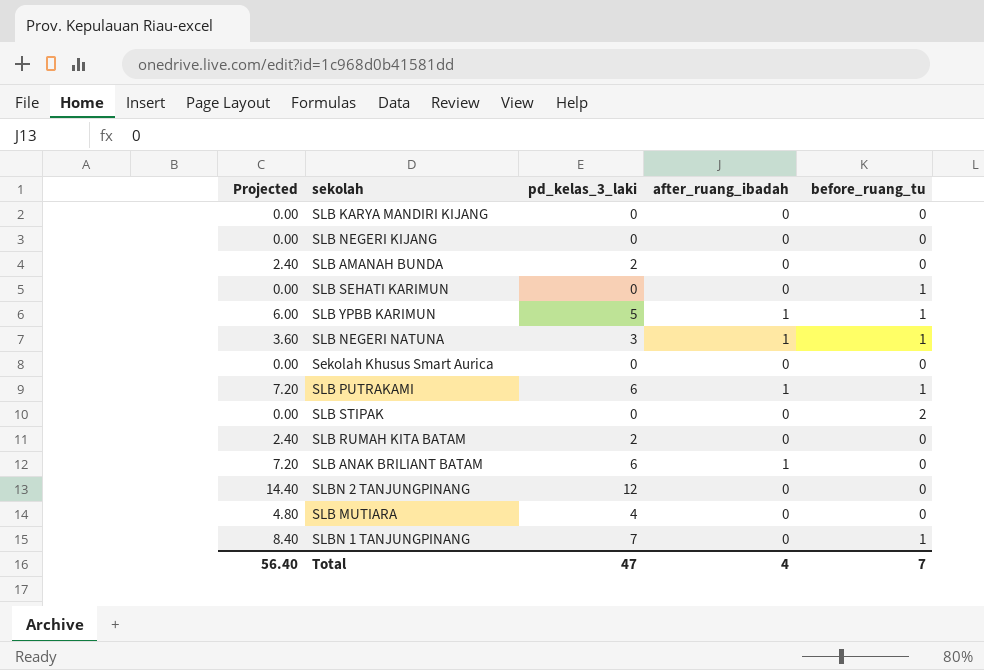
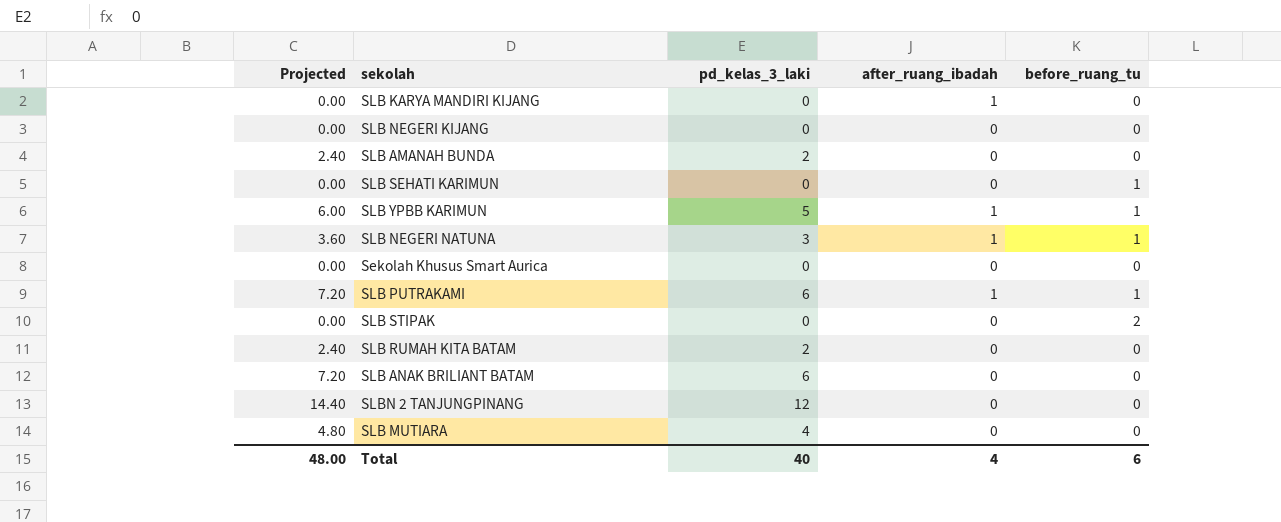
row SLBN 1 TANJUNGPINANG: 8.40 | 7 | 0 | 1 -> none
SLB KARYA MANDIRI KIJANG | after_ruang_ibadah: 0 -> 1
SLB ANAK BRILIANT BATAM | after_ruang_ibadah: 1 -> 0
Total | Projected: 56.40 -> 48.00
Total | pd_kelas_3_laki: 47 -> 40
Total | before_ruang_tu: 7 -> 6

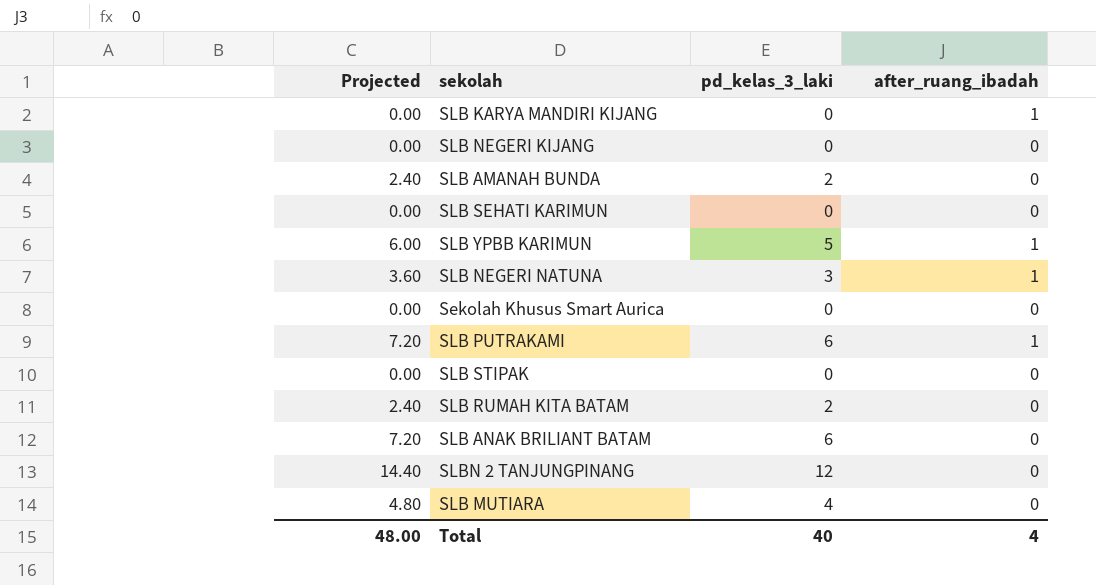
column before_ruang_tu | position: 5 -> none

--- Requirement ---
Transcribe all of the records exactly, without reproducing their pictures.

--- Exercise answer ---
row SLBN 1 TANJUNGPINANG: 8.40 | 7 | 0 | 1 -> none
SLB KARYA MANDIRI KIJANG | after_ruang_ibadah: 0 -> 1
SLB ANAK BRILIANT BATAM | after_ruang_ibadah: 1 -> 0
Total | Projected: 56.40 -> 48.00
Total | pd_kelas_3_laki: 47 -> 40
Total | before_ruang_tu: 7 -> 6

column before_ruang_tu | position: 5 -> none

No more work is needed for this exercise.